Where is the time spent?
When doing any performance evaluation, it’s important to understand how to measure where your time is spent. A lot of folks make incorrect assumptions, and then waste a lot of time trying to optimize something that doesn’t matter. I’ve written several posts about how useful profiling with the async-profiler can be from an application perspective. For looking at the OS and hardware, the eBPF based toolkit bcc-tools can help you identify process bottlenecks. I’ve used these tools extensively over the years, and in this post I’ll show how they’ve helped identify two major performance bottlenecks in compaction. My easy-cass-lab software includes all these tools, as well as integration with AxonOps for Cassandra dashboards and operational tooling.
Being 10x Smarter With Our Disk Access
When investigating compaction behavior, I discovered an major inefficiency in how Cassandra was accessing disk. The problem was especially severe in cloud environments with disaggregated storage like AWS EBS, where IOPS (Input/Output Operations Per Second) are both limited and expensive when used improperly.
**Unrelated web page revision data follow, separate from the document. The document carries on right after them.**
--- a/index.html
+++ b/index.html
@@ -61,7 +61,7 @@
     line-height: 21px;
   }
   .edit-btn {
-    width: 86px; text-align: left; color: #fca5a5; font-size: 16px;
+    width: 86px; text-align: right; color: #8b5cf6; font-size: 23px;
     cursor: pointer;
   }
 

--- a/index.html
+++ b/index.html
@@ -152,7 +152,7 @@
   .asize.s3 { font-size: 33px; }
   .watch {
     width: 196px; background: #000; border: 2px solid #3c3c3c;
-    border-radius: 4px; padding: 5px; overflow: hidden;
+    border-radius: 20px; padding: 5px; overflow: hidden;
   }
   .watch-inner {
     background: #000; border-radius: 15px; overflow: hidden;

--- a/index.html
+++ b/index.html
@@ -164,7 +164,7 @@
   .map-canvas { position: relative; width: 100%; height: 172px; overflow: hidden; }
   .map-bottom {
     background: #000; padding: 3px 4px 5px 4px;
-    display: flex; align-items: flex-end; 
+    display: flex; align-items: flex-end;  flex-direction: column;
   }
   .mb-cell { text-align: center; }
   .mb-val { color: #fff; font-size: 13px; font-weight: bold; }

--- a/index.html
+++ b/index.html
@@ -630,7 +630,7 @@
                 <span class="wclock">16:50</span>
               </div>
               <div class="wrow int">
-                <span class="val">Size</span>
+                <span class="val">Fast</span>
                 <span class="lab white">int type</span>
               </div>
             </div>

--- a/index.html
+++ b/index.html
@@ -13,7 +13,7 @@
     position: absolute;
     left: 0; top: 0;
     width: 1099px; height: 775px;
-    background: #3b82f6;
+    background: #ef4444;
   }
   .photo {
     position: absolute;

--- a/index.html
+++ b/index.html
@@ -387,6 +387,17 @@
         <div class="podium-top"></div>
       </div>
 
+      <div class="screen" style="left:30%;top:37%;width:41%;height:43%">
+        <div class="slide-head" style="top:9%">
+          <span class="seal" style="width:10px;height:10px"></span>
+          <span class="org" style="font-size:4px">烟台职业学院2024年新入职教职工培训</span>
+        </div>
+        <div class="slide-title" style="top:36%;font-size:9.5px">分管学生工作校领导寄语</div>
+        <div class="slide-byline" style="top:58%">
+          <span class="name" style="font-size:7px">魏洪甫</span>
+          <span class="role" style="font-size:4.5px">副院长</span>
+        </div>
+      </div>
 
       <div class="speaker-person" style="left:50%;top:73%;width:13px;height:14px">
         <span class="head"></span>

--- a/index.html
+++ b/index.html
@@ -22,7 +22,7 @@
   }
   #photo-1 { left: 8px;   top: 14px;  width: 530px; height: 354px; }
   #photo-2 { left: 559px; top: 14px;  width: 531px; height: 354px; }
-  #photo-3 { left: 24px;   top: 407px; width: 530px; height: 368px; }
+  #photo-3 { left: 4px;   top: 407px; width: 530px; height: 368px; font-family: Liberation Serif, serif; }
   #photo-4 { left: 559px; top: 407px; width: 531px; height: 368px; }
When Cassandra would read in data during compaction, it would read individual compressed chunks off disk, one small read at a time. Using bcc-tools, we can monitor every filesystem operation. Here I’m using xfsslower
to record every read operation on the filesystem (original headers back in for clarity):
$ sudo /usr/share/bcc/tools/xfsslower 0 -p 26988 | awk '$4 == "R" { print $0 }'
Tracing XFS operations
TIME COMM PID T BYTES OFF_KB LAT(ms) FILENAME
22:27:38 CompactionExec 26988 R 4096 0 0.01 nb-7-big-Statistics.db
22:27:38 CompactionExec 26988 R 4096 4 0.00 nb-7-big-Statistics.db
22:27:38 CompactionExec 26988 R 2062 8 0.00 nb-7-big-Statistics.db
22:27:38 CompactionExec 26988 R 14907 0 0.01 nb-7-big-Data.db
22:27:38 CompactionExec 26988 R 14924 14 0.01 nb-7-big-Data.db
22:27:38 CompactionExec 26988 R 14896 29 0.01 nb-7-big-Data.db
22:27:38 CompactionExec 26988 R 14844 43 0.01 nb-7-big-Data.db
22:27:38 CompactionExec 26988 R 14923 58 0.01 nb-7-big-Data.db
22:27:38 CompactionExec 26988 R 14931 72 0.01 nb-7-big-Data.db
22:27:38 CompactionExec 26988 R 14905 87 0.01 nb-7-big-Data.db
22:27:38 CompactionExec 26988 R 14891 101 0.01 nb-7-big-Data.db
22:27:38 CompactionExec 26988 R 14919 116 0.01 nb-7-big-Data.db
22:27:38 CompactionExec 26988 R 14965 130 0.01 nb-7-big-Data.db
22:27:38 CompactionExec 26988 R 14918 145 0.01 nb-7-big-Data.db
22:27:38 CompactionExec 26988 R 14930 160 0.01 nb-7-big-Data.db
The above is showing we’re reading about 14KB at a time. That’s the size of the compressed page. This pattern is terrible for performance on cloud storage systems like EBS, where:
- Each read operation, no matter how small, counts against your provisioned IOPS
- Small reads waste IOPS quota while delivering minimal data
- You pay for IOPS allocation whether you use it efficiently or not
Looking at a wall clock performance profile, we can see compaction is spending a LOT of time waiting on disk, in the really wide column with the pread
call at the top:
What About ReadAhead?
Readahead is a disk optimization strategy where the operating system reads a larger block of data than was requested into memory. The objective is reduce latency and improve performance for sequential read operations. Unfortunately, when you don’t need the data it’s reading, it can be the source of major performance problems. In my experience, read ahead is one of the worst culprits in the world of Cassandra performance. It’s especially terrible for lightweight transactions and counters, where we perform a read before write.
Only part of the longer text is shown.